Even when an explanation of the physicality of our home is simple, home itself can feel complex. But when the explanation even of physical place where you are from becomes difficult to express, people feel a whole range of complicated longings and emotions. Last year, while watching a film with two of our middle school students, one of the main characters made a speech filled with expressions of national pride. One student remarked, “I wish I knew where I was from so I could make a speech like that.” This summer, my own daughter turned to me at a church picnic in America and said with panic in her voice, “Mommy, the boy next to me just asked where I’m from, and I don’t know what to tell him.” 

“Just tell him what’s in your heart,” I said. 

“But does he want to know where I’m from here or in Africa?” 

“It doesn’t matter what he wants to hear,” I said. “Just tell him what’s in your heart.”

Bearing witness to my student’s longing and parenting through this moment of confused unease for my own child made me think of my own complicated answer to the question of home. Why can I not just say what’s in my heart and follow my own advice?
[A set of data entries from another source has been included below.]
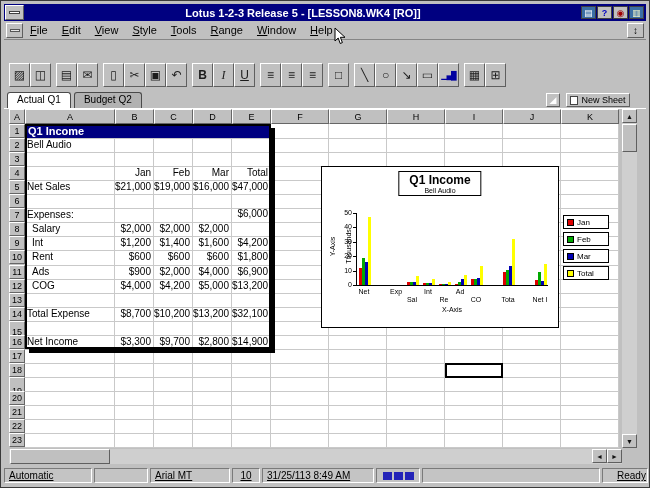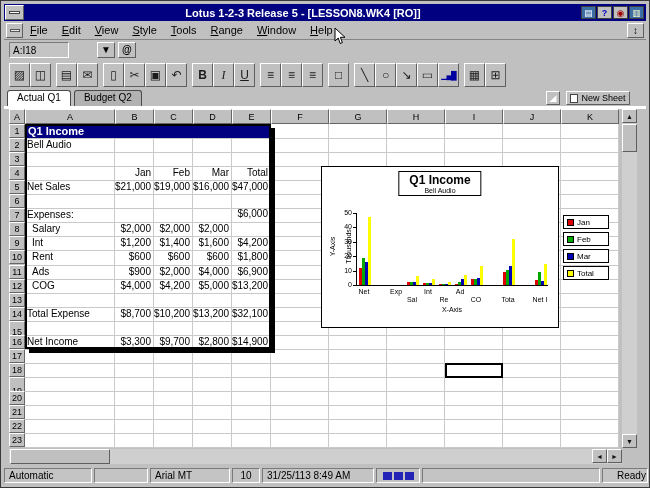--- a/index.html
+++ b/index.html
@@ -124,11 +124,6 @@
     <div id="mdi-restore" class="raised">↕</div>
   </div>
 
-  <div id="editline">
-    <div id="cellref" class="sunken">A:I18</div>
-    <div id="el-nav" class="elbtn raised">▼</div>
-    <div id="el-at" class="elbtn raised">@</div>
-  </div>
 
   <div id="toolbar">
       <div class="tgroup">

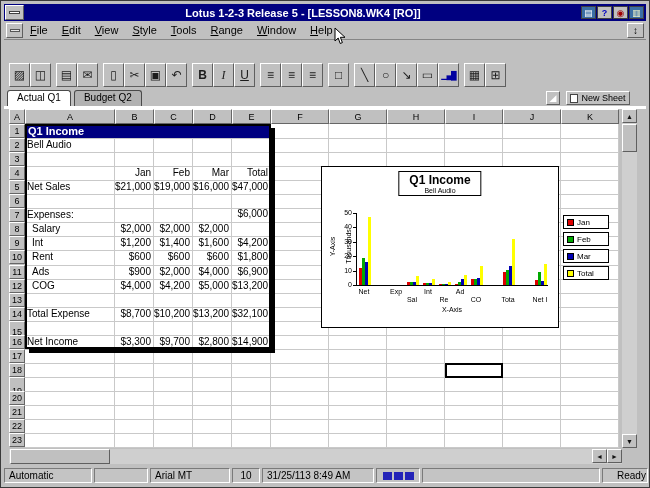--- a/index.html
+++ b/index.html
@@ -36,7 +36,7 @@
   .s-b{font-weight:bold;} .s-i{font-style:italic;font-family:"Liberation Serif",serif;}
   .s-u{text-decoration:underline;} .s-sm{font-size:8px;letter-spacing:-1px;color:#0000a0;}
   
-  #tabbar{position:absolute;left:3px;top:89px;width:642px;height:19px;display:flex;align-items:flex-end;border-bottom:3px solid #ffffff;}
+  #tabbar{position:absolute;left:3px;top:89px;width:642px;height:19px;display:flex;align-items:flex-end;border-bottom:1px solid #ffffff;}
   .tab{margin-left:3px;padding:1px 9px;font-size:10px;height:16px;background:#b2b2b2;border:1px solid #4a4a4a;border-bottom:none;border-radius:3px 3px 0 0;white-space:nowrap;}
   .tab.active{background:#ffffff;}
   #tab-split{margin-left:auto;width:14px;height:14px;margin-bottom:1px;text-align:center;font-size:9px;line-height:13px;color:#ffffff;}

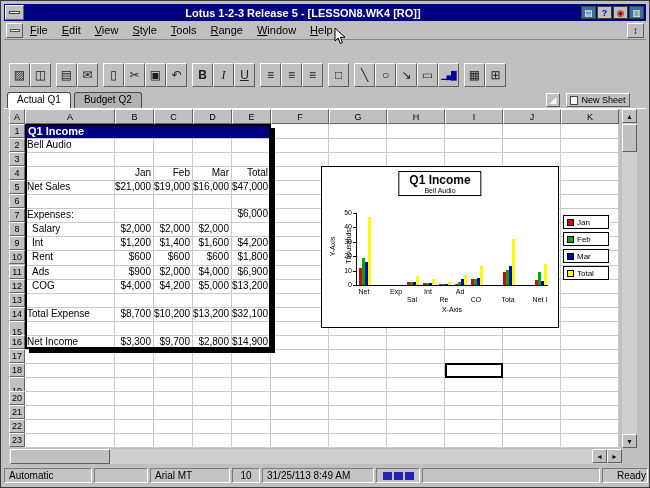--- a/index.html
+++ b/index.html
@@ -81,7 +81,7 @@
   #scorner{position:absolute;left:621px;top:448px;width:15px;height:15px;background:#c0c0c0;}
   
   #statusbar{position:absolute;left:3px;top:466px;width:644px;height:17px;display:flex;align-items:center;gap:2px;font-size:10px;}
-  .sp{height:15px;padding:1px 4px;white-space:nowrap;overflow:hidden;line-height:12px;}
+  .sp{height:15px;padding:1px 4px;white-space:nowrap;overflow:hidden;line-height:12px;text-decoration:underline;}
   #sp-recalc{width:88px;} #sp-blank{width:54px;} #sp-font{width:80px;}
   #sp-size{width:28px;text-align:center;} #sp-date{width:112px;}
   #sp-ind{width:44px;display:flex;gap:2px;align-items:center;justify-content:center;}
What prompts me to give a lengthy explanation each time someone asks (for me this has been going on since college when I moved out of my own parents’ house - well before a move to Burundi)? These questions lead to other questions: why do I struggle to feel at home in a place? what does it mean to be from somewhere? when are you allowed to say that you’re from a place? how do all those other people come to feel at home and accepted? should I just give the simple answer (“I live in Burundi, East Africa”) or is the complex answer the one that is about me being who I am? (and now that I am parenting a TCK and teaching TCKs) if I can’t figure out what the disjointedness of place means for my life and my idea of home, how can I help others? what are the spiritual lessons we can all learn together from the complexities of our definitions of home?
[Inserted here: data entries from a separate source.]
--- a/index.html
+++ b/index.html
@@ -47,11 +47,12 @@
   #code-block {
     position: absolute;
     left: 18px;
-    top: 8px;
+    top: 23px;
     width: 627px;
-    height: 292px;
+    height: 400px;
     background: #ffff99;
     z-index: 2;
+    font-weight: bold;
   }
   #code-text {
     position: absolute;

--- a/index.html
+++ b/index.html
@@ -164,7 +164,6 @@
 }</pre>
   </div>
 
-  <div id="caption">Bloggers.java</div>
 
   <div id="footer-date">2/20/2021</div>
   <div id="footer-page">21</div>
At present, I’m still asking many questions, but I am certain that the answer lies in Jesus. Home is about a person, not a place - of that much I am sure. Home is about always being accepted and loved no matter what you’ve done or left undone. Home, like love, “is an ever-fixed mark” (Shakespeare, Sonnet 116). But while this answer is true and comforting and fuller than any answer that geography can provide, it is no less complex or easy for our hearts to accept and express.